Redefining Craft & Thinking in Patterns
Notes from a session held at the Luminous Green Retreat, 29th of April 2007
Rachel Wingfield and Mathias Gmachl
Main theme: using pattern as a language to connect different fields of knowledge and practice - understanding reality as a shared pattern
For example: observing the role of pattern within a traditional crafts context and also the context of digital technologies and new materials - bridging the gap between past and future, old and new
Using such a pattern based approach when looking at historical developments can have an advantage over a linear approach because:
- forwards and backwards are an “illusion”
- changes are complex and need to be understood on a transformational level
- changing patterns can not easily be reduced into dichotomies: good/bad, material/spiritual
pattern in different contexts:
- patterns show the connections between distinct elements therefore helping to understand the essence of things
- regularity, repeatablility: spatial patterns, temporal patterns
- observing patterns allows us to “open them up”
- seeing patterns within patterns
- a way to explore the concept of infinity
- 3-dimensional structures create different patterns depending on our point of view
- noise or randomness can be described as a lack of pattern
- architecture can be described as patterns on various scales that are defined by human behaviour within it
- creation of “alive” architecture (christopher alexander)
- pattern based design solutions allow for flexible modular solutions that can adapt to change
- patterns are a part of cultural identities in the form of artefacts, textiles, buildings
- we recogise different cultures by there use of patterns
- patterns describe proportional relationsips: musical harmonies, golden ratio
- meaning only arises within as when we recognise pattern
- verbal/textual language is a shared pattern
- pattern is a way of coping, a suggestion for survival
- describing the joy of birth
- consciouness is a pattern
Notes on craft:
- crafts add value to an object compared to mechanized production
- craft has a potential for personal development - provides a non-intellectual, physical and contemplative activity that allows us to explore materials
- the cycle of production has been split into several stages that where once connected: research, design and fabrication used to involve one person or group of people working together whereas now we have a situation where these different stages are split between different people working in different places, possibly even continents
Notes on Vasu/Barefoot college:
Main principles:
- living together in a community
- learning by doing, unlearning and relearning (illiterate people can understand basic princinples of electric circuits through practical concepts like colour coding)
- learner becomes a teacher during the process
Importance of 1-liner (a simple, yet imaginative way of describing your organisation/activity), especialy in a country with many illiterate or half-literate people.

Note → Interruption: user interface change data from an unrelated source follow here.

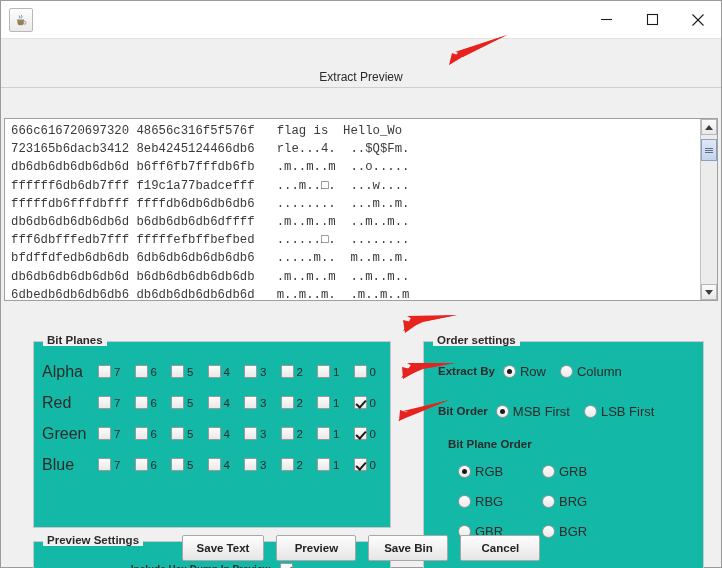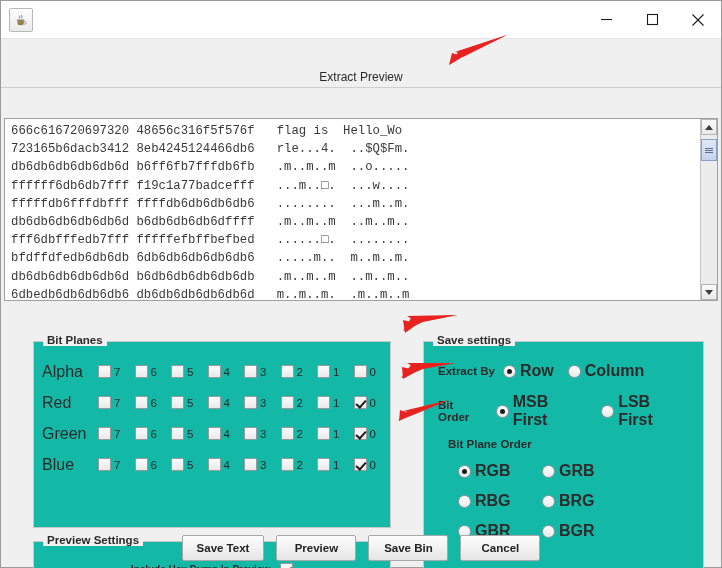--- a/index.html
+++ b/index.html
@@ -510,7 +510,7 @@
     </div>
 
     <div class="panel" id="panel-order">
-      <div class="legend">Save settings</div>
+      <div class="legend">Order settings</div>
 
       <div style="padding-top:16px;">
         <div class="ord-row">

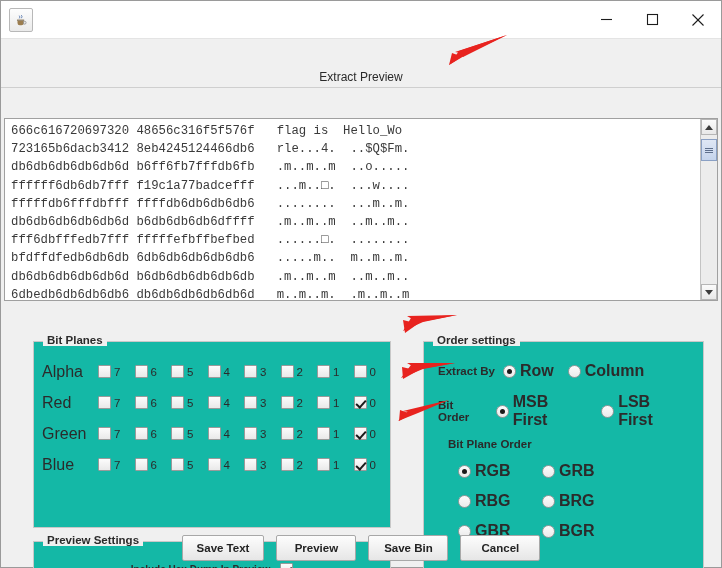--- a/index.html
+++ b/index.html
@@ -206,8 +206,8 @@
     margin-right: 14px;
   }
   .radio-opt .rlabel {
-    font-size: 16px;
-    font-weight: bold;
+    font-size: 13px;
+    font-weight: normal;
     color: #2b2b2b;
     margin-left: 4px;
   }

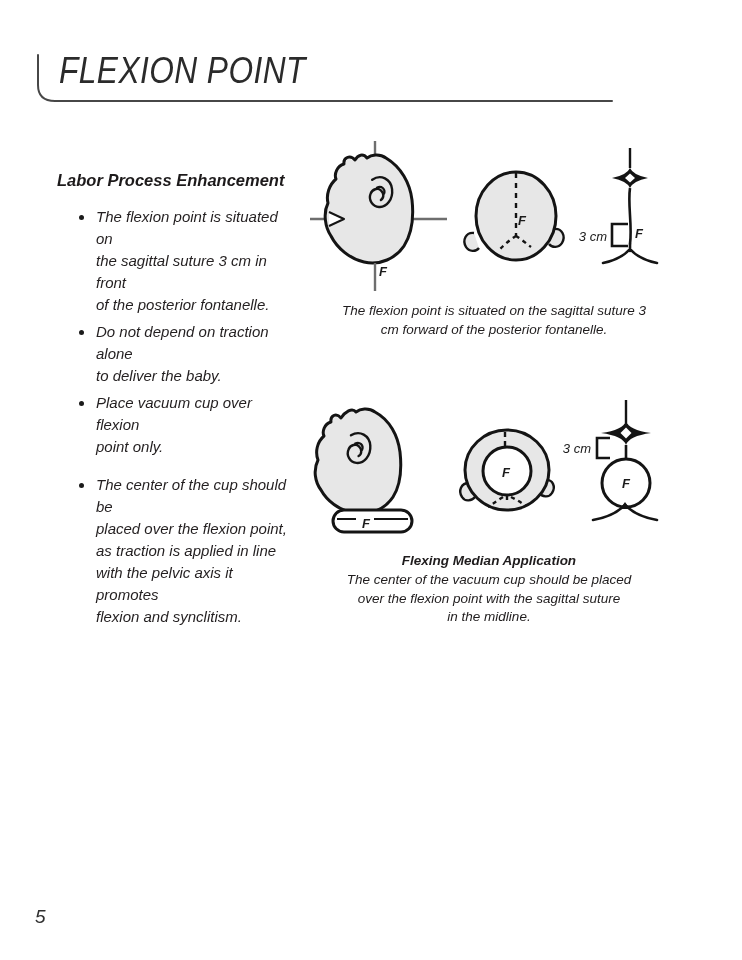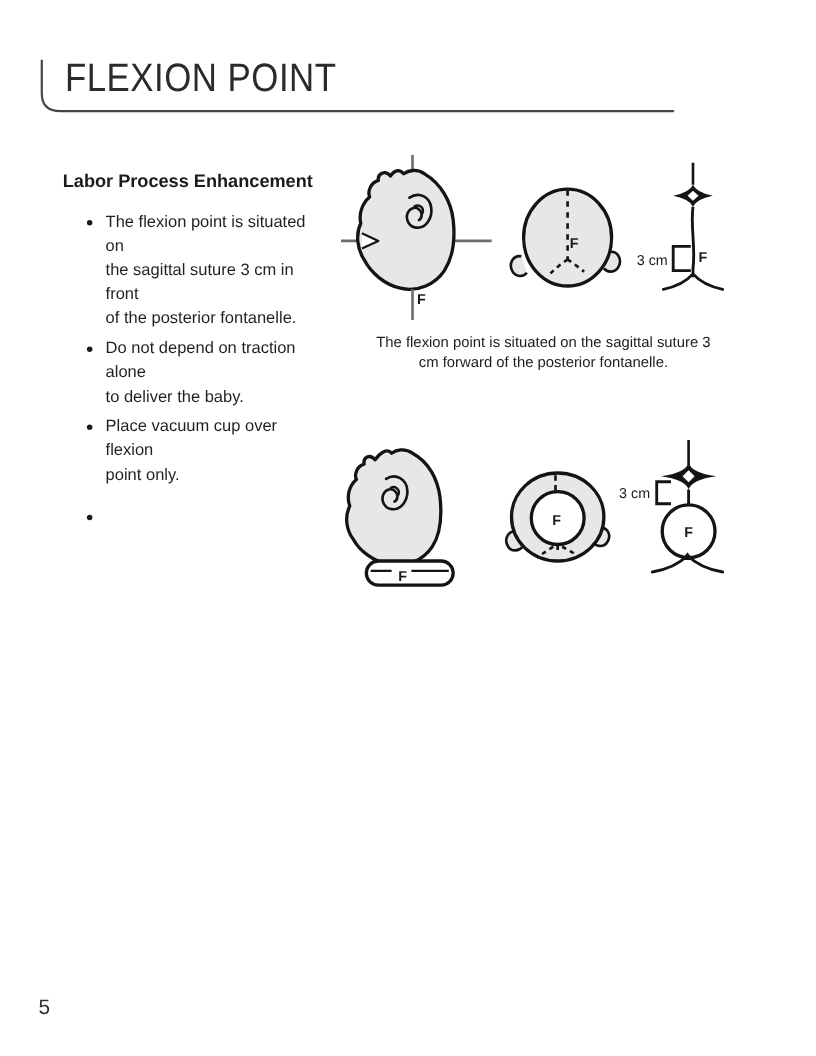--- a/index.html
+++ b/index.html
@@ -5,7 +5,7 @@
   html,body{margin:0;padding:0;background:#ffffff;}
   .page{
     position:relative;width:700px;height:960px;background:#ffffff;overflow:hidden;
-    font-family:"Liberation Sans",sans-serif;color:#231f20;
+    font-family:"Liberation Sans",sans-serif;color:#231f20;font-style:italic;
   }
   
   .title{

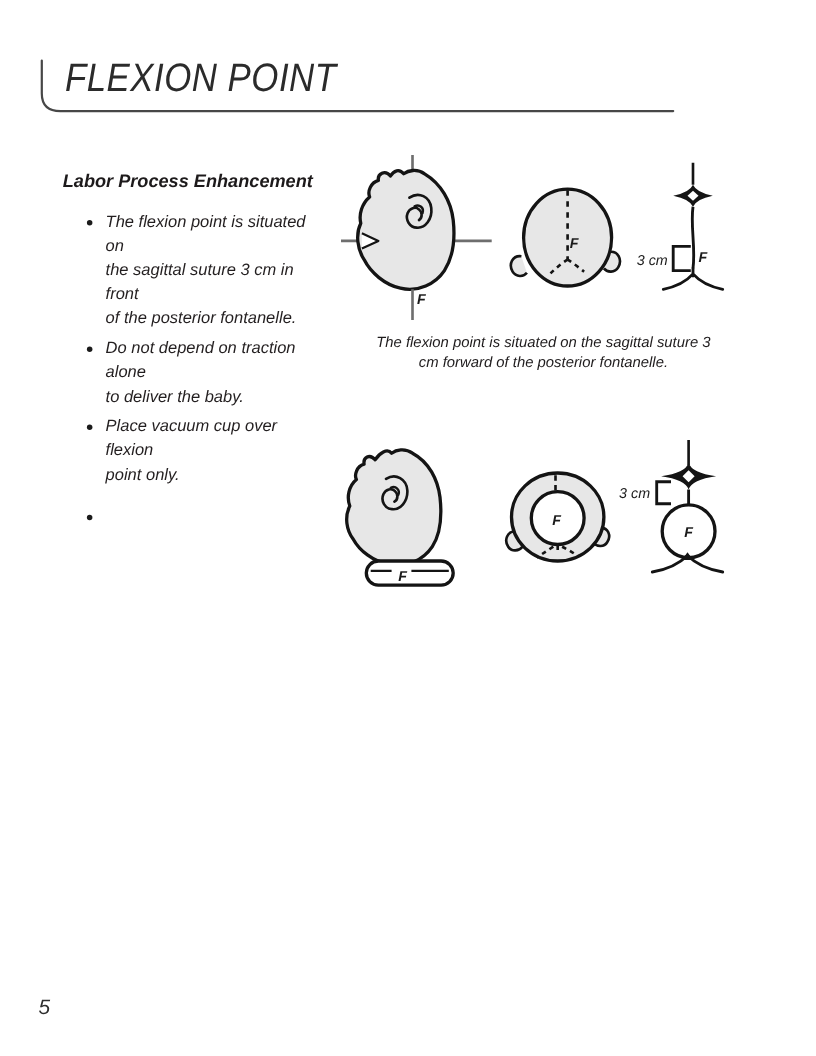--- a/index.html
+++ b/index.html
@@ -15,7 +15,7 @@
   }
   .title-rule{position:absolute;left:0;top:0;}
   
-  .left-col{position:absolute;left:57px;top:155px;width:256px;}
+  .left-col{position:absolute;left:57px;top:170px;width:256px;}
   .left-col h3{margin:0 0 10px 0;font-size:16.5px;line-height:20px;font-weight:700;color:#1d1a1b;}
   .left-col section + section h3{margin-top:13px;}
   .left-col ul{list-style:none;margin:16px;padding:0;}

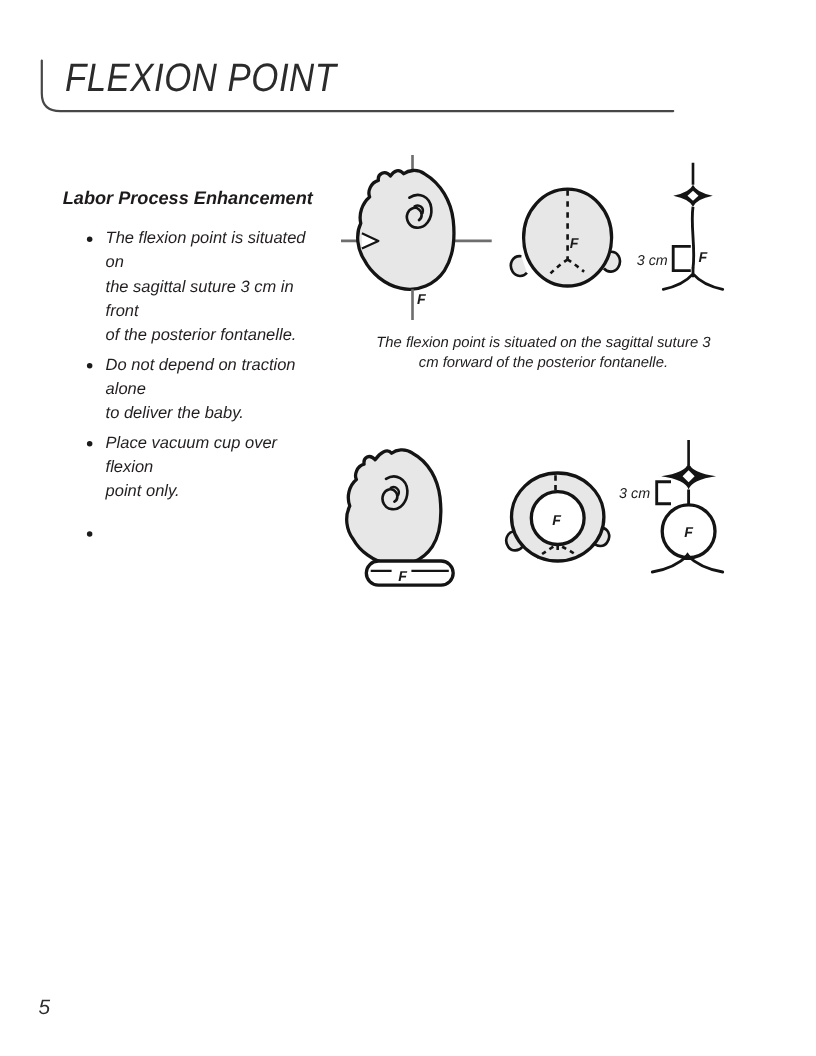--- a/index.html
+++ b/index.html
@@ -70,7 +70,11 @@
     </section>
     <section>
       <ul>
-        <li><span class="bullet-dot"></span></li>
+        <li><span class="bullet-dot"></span><span>The center of the cup should be
+placed over the flexion point,
+as traction is applied in line
+with the pelvic axis it promotes
+flexion and synclitism.</span></li>
       </ul>
     </section>
   </div>

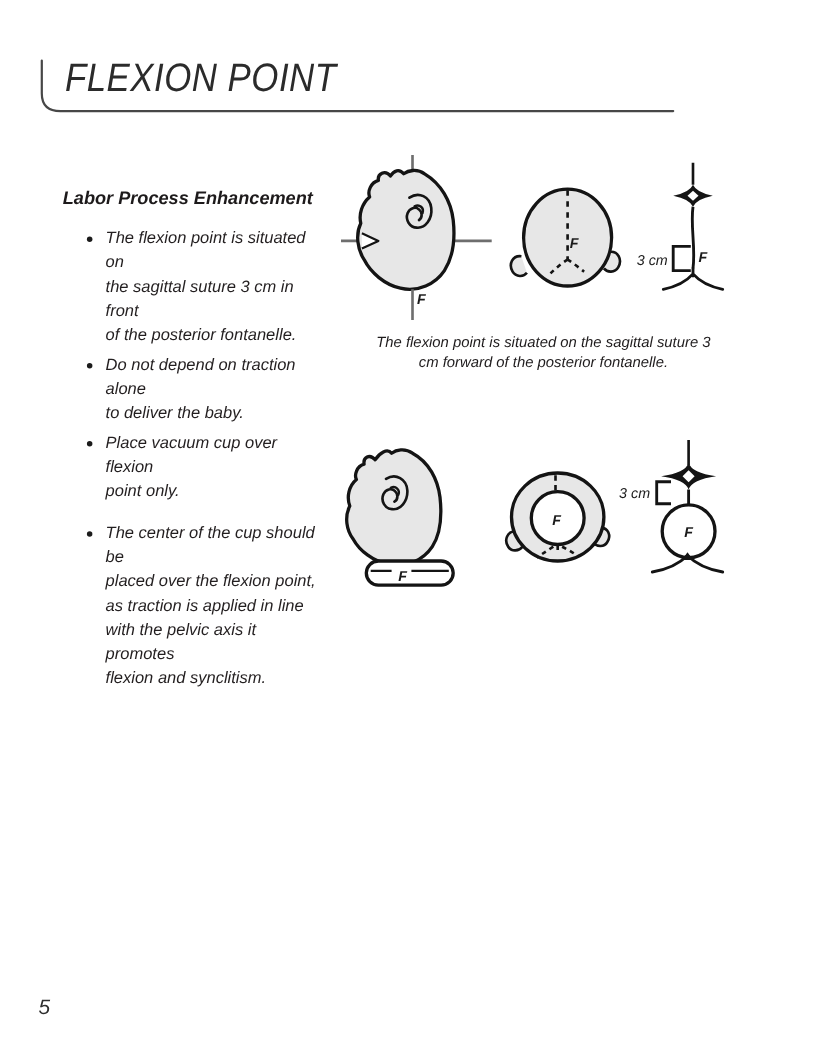--- a/index.html
+++ b/index.html
@@ -155,6 +155,12 @@
     </g>
   </svg>
 
+  <div class="caption2">
+    <p class="cap-head">Flexing Median Application</p>
+    <p>The center of the vacuum cup should be placed
+over the flexion point with the sagittal suture
+in the midline.</p>
+  </div>
 
   <div class="pagenum">5</div>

Barefoot college 1-liner:
ACKNOWLEDGE INTERDEPENDENCE RATHER THAN DEPENDENCE
- recoginsing your role within a community
- self-empowering members of a community to do mentoring/teaching
continual challenges sustain the project - being able to adapt solutions for different regions/climatic situations
discussing population growth and sustainablility
- having kids → 2 vs 1.72 or none…
- what does having kids have to do with sustainable issues… (perhaps sustaining a population?)